Yea I have an acceptance at a school I'd be happy at. I've already bought my plane ticket, but it's refundable if I cancel before Monday.

The only reason I'm considering going is because I've heard good things about the school, the location, and because the school is ranked pretty well. Top 40ish and I'm a borderline applicant.
 
Our dean sent us all a pretend copy of "Jane Doe's" MSPE note. I suggest you ask your school what is included in it, how they report class rank and pre-clinical grades. It really changed my perspective on the importance of pre-clinical grades (aka...they don't matter)
 
Yea I have an acceptance at a school I'd be happy at. I've already bought my plane ticket, but it's refundable if I cancel before Monday.

The only reason I'm considering going is because I've heard good things about the school, the location, and because the school is ranked pretty well. Top 40ish and I'm a borderline applicant.

Med school rank only matters if you're top 10... I would say a top 40 is prob better than a school in the bottom 20% but don't think top 40 is any different from most of the med schools.

Look at fit, finances, and I would say curriculum and how much mandatory stuff there is (hint: mandatory = bad). Dont think that moving up 20 or 30 rank spots nationally matters UNLESS you're moving into a top 10. I guess the only exception would be if you're a researcher. Then maybe a top 40 is better than schools ranked substantially lower.
 
Med school rank only matters if you're top 10... I would say a top 40 is prob better than a school in the bottom 20% but don't think top 40 is any different from most of the med schools.

Look at fit, finances, and I would say curriculum and how much mandatory stuff there is (hint: mandatory = bad). Dont think that moving up 20 or 30 rank spots nationally matters UNLESS you're moving into a top 10. I guess the only exception would be if you're a researcher. Then maybe a top 40 is better than schools ranked substantially lower.

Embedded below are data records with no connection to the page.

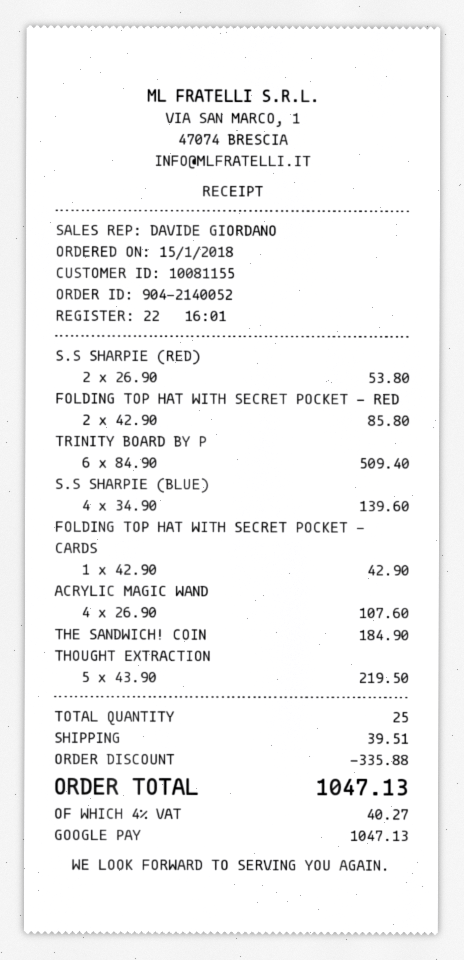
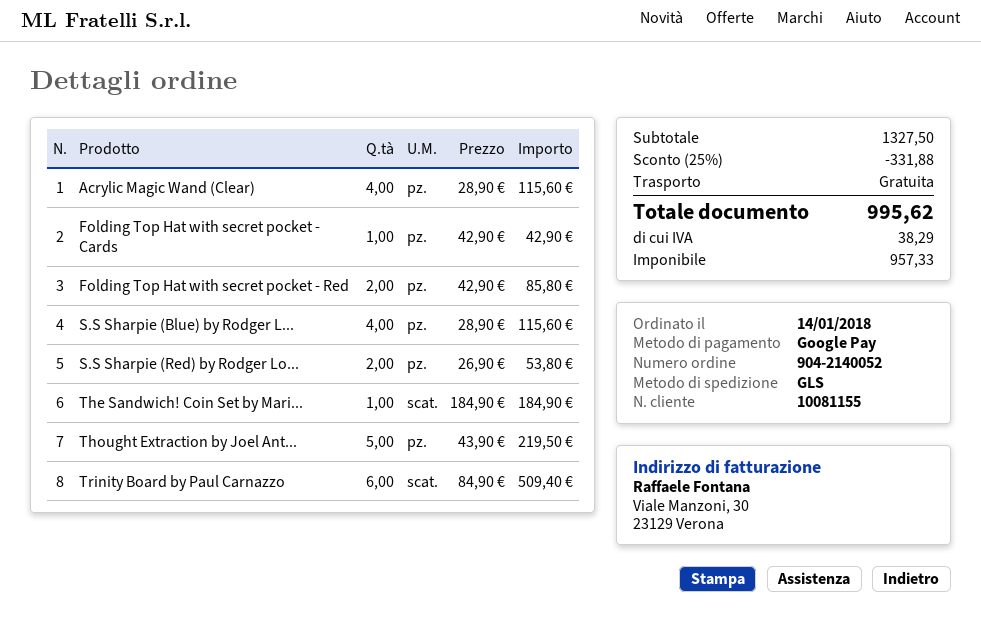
order date: 2018-01-15 -> 2018-01-14
S.S SHARPIE (BLUE): 4 x 34.90 = 139.60 -> 4 x 28.90 = 115.60
ACRYLIC MAGIC WAND: 4 x 26.90 = 107.60 -> 4 x 28.90 = 115.60
discount: 335.88 -> 331.88
shipping: 39.51 -> 0.00
tax: 40.27 -> 38.29
total: 1047.13 -> 995.62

Well, the school I've been accepted to is unranked.
 
Med school rank only matters if you're top 10... I would say a top 40 is prob better than a school in the bottom 20% but don't think top 40 is any different from most of the med schools.

Look at fit, finances, and I would say curriculum and how much mandatory stuff there is (hint: mandatory = bad). Dont think that moving up 20 or 30 rank spots nationally matters UNLESS you're moving into a top 10. I guess the only exception would be if you're a researcher. Then maybe a top 40 is better than schools ranked substantially lower.

This is the general impression I have gotten also. I ended up choosing my state school for pretty much all the reasons MCAT guy mentions (fit, finances, curriculum). I have pretty much no interest in research or academic medicine of any kind though, so that makes a big difference. I am just interested in practicing, and maybe eventually doing an MBA to transition to that side of medicine.

Well, the school I've been accepted to is unranked.

That would kind of worry me, although I do not know how valid that worry is. Perhaps one of the other folks, like MCAT guy, Law2Doc, etc. would have some better thoughts towards this.
 
This is the general impression I have gotten also. I ended up choosing my state school for pretty much all the reasons MCAT guy mentions (fit, finances, curriculum). I have pretty much no interest in research or academic medicine of any kind though, so that makes a big difference. I am just interested in practicing, and maybe eventually doing an MBA to transition to that side of medicine.



That would kind of worry me, although I do not know how valid that worry is. Perhaps one of the other folks, like MCAT guy, Law2Doc, etc. would have some better thoughts towards this.

Well, aren't most schools unranked? 😕
 
I honestly don't know. My biggest concern would be if it is a brand new school. If it is a school with a good reputation that just chooses to not take part in those US News rankings and whatnot, that is a different story.
 
Last year there was about 149 schools and 86 of them were ranked. This year, a few schools opened up, so I would say about half of the schools (this includes D.O. schools) are actually ranked.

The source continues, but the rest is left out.